Les sages et artistes en Chine l'ont compris, eux qui ont cherché avec tant d'ardeur à communier avec la Montagne. Ils se perdent volontiers au cœur des "mille cimes et dix mille grottes" pour admirer quelques beaux sites certes, mais avant tout pour se ressourcer aux forces vitales, celles-là mêmes qui animent l'Univers, rétablissent l'alliance entre Terre et Ciel et confirent, selon le rêve taoïste, l'immortalité. Rien d'étonnant d'ailleurs à ce que le mot désignant un Immortel soit en idéogramme un composé du signe "l'homme" et du signe "Montagne". Et le mot en son entier est emblématique d'une sagesse millénaire authentiquement vécue. Au VIIIe siècle, Li Pô, le grand poète de la dynastie T'ang, toujours en quête de rencontres avec des ermites et de cet état de communion totale avec la Création, faisait de fréquents séjours en montagne. Il n'est pas un sommet de quelque renom en Chine où il n'ait laissé ses traces. Ses riches expériences, il les résumera dans un célèbre quatrain intitulé: "A un ami qui m'interroge":

Pourquoi demeurer au cœur de ces vertes montagnes?
Je souris, sans répondre, le cœur tout serein.
Fleur de pêcher, au gré de l'eau : mystérieuse voie...
Un ciel-terre autre, non celui des humains!


photo de Marc Riboud

Ce paysage si typique du Huang Shan, constamment baigné dans une brume colorée et mobile, incarne l'idéal de la peinture chinoise. D'ordinaire, pour qualifier un tableau de paysage bien exécuté, on dit qu'il est "plus vrai que nature". Ici, au sein du Huang Shan, le visiteur subjugué ne manque jamais de s'exclamer: "Mais c'est plus vrai que la peinture chinoise!" En effet, cette peinture montre souvent des paysages si éthérés, comme irréels, que ceux-ci donnent l'impression d'avoir été purement imaginés par les artistes. Or, le Huang Shan est justement un de ces lieux en Chine qui démentent cette impression. S'il a depuis toujours inspiré les peintres, c'est surtout à partir du début du XVIIe siècle, lors de la chute de la dynastie Ming, qu'il a partie liée avec l'art pictural. Un groupe de peintres éminents - Hungjen, Mei Ts'ing, Shih T'ao, K'un Tsan, etc. - s'y retirèrent alors, en plus ou moins longs séjours, et formèrent une école de peinture. Depuis lors le Huang Shan est devenu un véritable berceau de l'art.

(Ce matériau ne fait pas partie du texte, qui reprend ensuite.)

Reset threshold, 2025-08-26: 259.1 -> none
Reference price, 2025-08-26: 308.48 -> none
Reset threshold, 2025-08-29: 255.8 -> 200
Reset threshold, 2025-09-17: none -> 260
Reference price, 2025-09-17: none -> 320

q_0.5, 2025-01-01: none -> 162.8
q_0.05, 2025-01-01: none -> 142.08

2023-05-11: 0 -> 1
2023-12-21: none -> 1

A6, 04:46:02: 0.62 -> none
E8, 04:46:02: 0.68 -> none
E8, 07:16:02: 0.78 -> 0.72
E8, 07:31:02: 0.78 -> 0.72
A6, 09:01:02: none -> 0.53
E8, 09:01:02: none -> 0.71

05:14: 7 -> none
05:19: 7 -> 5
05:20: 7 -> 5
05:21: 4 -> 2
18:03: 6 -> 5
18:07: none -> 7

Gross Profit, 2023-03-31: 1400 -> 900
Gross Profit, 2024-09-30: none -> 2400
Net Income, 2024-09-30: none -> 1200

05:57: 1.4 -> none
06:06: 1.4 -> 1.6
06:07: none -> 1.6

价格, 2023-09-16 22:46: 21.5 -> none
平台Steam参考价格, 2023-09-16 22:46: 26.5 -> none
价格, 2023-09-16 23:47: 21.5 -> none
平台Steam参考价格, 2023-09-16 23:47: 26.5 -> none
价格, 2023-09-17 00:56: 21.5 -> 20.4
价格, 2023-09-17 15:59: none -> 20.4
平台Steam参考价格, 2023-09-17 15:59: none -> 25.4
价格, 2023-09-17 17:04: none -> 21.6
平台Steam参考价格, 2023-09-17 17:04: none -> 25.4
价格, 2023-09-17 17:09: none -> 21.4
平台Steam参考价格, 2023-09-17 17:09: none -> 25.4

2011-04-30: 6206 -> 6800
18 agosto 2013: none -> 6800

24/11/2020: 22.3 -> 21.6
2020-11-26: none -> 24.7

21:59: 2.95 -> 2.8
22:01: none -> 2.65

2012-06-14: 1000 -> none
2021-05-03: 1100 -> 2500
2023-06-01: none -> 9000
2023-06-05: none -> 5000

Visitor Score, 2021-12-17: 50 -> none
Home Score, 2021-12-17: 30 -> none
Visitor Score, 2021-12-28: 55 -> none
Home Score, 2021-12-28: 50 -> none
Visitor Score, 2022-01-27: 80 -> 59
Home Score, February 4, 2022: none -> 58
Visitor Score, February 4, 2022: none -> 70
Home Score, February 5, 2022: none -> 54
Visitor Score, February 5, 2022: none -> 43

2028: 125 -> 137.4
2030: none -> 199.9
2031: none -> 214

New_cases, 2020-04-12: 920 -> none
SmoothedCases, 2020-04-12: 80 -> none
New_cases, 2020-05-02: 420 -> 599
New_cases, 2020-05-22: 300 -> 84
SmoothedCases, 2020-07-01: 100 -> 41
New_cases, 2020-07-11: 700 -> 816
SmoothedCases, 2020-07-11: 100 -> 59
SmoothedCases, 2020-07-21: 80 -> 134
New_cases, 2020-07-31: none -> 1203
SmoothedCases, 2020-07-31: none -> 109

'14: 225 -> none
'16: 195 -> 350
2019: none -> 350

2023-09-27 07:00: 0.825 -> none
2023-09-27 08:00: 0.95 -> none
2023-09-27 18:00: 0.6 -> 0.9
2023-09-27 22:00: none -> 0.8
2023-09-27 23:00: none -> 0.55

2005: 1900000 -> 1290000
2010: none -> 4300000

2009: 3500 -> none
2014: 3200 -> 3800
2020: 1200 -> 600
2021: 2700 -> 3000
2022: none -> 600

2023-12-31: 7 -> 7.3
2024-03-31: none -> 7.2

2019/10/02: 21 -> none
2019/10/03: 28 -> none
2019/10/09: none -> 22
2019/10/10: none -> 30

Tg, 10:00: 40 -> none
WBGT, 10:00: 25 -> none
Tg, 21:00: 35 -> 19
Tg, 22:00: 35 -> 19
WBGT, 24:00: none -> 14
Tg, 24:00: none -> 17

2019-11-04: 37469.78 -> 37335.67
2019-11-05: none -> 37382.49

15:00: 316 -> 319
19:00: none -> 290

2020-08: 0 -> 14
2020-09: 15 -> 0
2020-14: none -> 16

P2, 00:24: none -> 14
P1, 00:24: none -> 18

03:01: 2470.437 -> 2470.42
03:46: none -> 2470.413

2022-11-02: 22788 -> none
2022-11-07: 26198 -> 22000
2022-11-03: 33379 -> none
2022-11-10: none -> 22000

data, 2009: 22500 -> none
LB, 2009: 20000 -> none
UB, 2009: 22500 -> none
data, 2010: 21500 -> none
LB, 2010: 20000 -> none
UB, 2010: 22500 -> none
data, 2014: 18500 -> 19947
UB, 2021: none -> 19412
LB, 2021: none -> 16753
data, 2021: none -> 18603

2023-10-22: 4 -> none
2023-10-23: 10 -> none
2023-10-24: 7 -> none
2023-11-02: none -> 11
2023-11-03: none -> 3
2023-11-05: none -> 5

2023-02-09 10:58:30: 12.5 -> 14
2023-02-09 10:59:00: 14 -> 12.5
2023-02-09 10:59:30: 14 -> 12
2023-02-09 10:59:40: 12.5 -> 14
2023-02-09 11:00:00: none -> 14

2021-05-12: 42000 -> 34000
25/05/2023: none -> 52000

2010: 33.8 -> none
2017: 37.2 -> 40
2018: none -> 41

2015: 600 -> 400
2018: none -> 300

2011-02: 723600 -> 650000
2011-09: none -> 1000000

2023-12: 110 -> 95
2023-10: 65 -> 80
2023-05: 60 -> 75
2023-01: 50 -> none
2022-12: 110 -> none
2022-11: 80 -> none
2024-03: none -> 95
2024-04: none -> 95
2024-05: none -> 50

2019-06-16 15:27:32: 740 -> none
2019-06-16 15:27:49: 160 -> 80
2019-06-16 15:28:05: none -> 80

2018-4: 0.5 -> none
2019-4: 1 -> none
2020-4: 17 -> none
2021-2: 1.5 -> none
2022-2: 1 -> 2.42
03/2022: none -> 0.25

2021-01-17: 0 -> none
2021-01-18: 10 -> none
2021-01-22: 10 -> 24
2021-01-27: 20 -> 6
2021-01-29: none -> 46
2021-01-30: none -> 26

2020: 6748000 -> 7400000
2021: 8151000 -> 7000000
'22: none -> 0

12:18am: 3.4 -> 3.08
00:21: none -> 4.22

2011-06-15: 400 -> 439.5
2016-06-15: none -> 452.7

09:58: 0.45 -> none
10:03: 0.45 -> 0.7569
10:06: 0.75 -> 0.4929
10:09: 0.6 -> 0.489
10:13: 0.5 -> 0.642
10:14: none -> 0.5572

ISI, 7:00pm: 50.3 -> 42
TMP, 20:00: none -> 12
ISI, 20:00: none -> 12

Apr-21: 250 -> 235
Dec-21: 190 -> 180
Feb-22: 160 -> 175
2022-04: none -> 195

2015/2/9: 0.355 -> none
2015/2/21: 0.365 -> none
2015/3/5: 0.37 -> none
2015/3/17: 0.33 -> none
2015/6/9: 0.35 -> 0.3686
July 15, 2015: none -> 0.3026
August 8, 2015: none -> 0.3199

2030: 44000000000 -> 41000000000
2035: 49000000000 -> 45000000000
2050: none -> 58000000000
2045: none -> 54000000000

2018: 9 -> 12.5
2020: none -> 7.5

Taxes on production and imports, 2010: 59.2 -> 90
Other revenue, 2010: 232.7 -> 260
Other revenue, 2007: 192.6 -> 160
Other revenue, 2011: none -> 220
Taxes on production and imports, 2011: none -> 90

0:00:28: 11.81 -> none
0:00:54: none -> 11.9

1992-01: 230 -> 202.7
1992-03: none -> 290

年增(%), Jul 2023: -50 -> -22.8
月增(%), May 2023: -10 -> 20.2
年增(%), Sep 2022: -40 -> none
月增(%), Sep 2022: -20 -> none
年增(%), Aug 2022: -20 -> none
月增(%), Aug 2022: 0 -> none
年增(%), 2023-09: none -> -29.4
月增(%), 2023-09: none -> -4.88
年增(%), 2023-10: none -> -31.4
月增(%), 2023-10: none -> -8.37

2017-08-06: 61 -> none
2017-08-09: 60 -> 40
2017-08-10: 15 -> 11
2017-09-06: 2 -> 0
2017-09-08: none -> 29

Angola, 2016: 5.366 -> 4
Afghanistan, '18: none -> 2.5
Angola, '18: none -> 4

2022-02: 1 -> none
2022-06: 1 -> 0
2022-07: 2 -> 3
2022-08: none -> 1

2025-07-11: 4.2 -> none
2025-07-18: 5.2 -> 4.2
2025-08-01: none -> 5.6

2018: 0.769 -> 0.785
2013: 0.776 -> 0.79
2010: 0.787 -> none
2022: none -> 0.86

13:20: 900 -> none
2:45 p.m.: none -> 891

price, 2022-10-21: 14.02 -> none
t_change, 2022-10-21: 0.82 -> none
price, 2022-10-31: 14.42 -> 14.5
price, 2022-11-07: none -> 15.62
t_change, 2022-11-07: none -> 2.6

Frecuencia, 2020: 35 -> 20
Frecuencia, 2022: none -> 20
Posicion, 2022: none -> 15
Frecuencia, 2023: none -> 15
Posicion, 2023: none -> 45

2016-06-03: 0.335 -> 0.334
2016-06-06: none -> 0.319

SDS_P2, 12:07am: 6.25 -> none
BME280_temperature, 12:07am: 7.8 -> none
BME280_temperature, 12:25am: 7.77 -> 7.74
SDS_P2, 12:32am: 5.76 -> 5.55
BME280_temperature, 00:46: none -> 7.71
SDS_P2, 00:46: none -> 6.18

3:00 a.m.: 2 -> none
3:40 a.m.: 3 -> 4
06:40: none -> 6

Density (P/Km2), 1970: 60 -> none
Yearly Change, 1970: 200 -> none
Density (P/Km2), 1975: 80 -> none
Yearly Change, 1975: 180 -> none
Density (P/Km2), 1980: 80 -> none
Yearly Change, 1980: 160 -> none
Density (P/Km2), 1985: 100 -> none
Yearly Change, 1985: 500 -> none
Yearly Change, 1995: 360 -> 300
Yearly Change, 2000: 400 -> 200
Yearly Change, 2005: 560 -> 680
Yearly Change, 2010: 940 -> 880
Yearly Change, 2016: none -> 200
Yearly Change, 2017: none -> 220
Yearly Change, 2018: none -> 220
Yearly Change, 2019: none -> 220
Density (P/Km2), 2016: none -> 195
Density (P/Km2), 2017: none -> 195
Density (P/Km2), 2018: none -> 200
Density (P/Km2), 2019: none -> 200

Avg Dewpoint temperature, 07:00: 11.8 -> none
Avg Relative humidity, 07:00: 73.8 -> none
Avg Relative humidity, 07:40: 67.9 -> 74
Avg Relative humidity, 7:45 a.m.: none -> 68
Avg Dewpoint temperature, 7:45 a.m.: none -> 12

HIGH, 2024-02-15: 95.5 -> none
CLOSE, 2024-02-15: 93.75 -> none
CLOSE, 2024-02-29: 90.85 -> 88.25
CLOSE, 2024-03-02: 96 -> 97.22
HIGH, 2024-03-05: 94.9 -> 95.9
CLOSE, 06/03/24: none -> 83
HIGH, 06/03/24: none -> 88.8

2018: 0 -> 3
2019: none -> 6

A chaque mouvement de renouveau, c'est là qu'on vient puiser énergie et inspiration nécessaires. Pour ne citer que les plus grands noms de l'époque moderne, un Huang Pin-hung, un Chang Ta-ch'ien, un Fu Pao-shih, se sont pris de véritable passion pour lui. Après la terrible période de la Révolution Culturelle, les peintres, une fois de plus, n'ont rien trouvé de mieux que le Huang Shan comme lieu de ressourcement, pour tenter de renouer avec la grande tradition du passé. Un besoin urgent, presque pathétique, pousse des centaines, voire des milliers d'entre eux à entreprendre le pèlerinage du Huang Shan, à y venir et revenir.

photo de Marc Riboud

Comment d'ailleurs ne pas être frappé, ici, par la présence odorante et bruissante de ces fameux pins de Huang Shan, découpant dans le vide leurs silhouettes majestueuses ou tourmentées? Certains s'élancent en véritables seigneurs du lieu, esquissant les gestes d'un cérémonial millénaire: le pin Accueillant-les-hôtes, le pin Coussin-de-prière, etc. Aussitôt après les pins, s'imposent les masses noires des rochers granitiques aux formes fantastiques et portant des noms évocateurs: le rocher Ecureuil, le rocher Immortel, le rocher Paon-jouant-avec-le-lotus, etc. Et si l'on pousse plus loin la promenade, on aboutit au rocher Venu-d'ailleurs-en-volant, à juste titre célèbre. Sur le sommet plat d'un précipice, se dresse verticalement un roc précairement penché comme la tour de Pise, haut de 12 mètres et pesant 360 tonnes. Vestige de l'époque glaciaire comme tous les autres rochers, il a été posé là, dans une attitude "éternellement provisoire", pareil à un oiseau géant faisant halte un instant avant de reprendre son envol.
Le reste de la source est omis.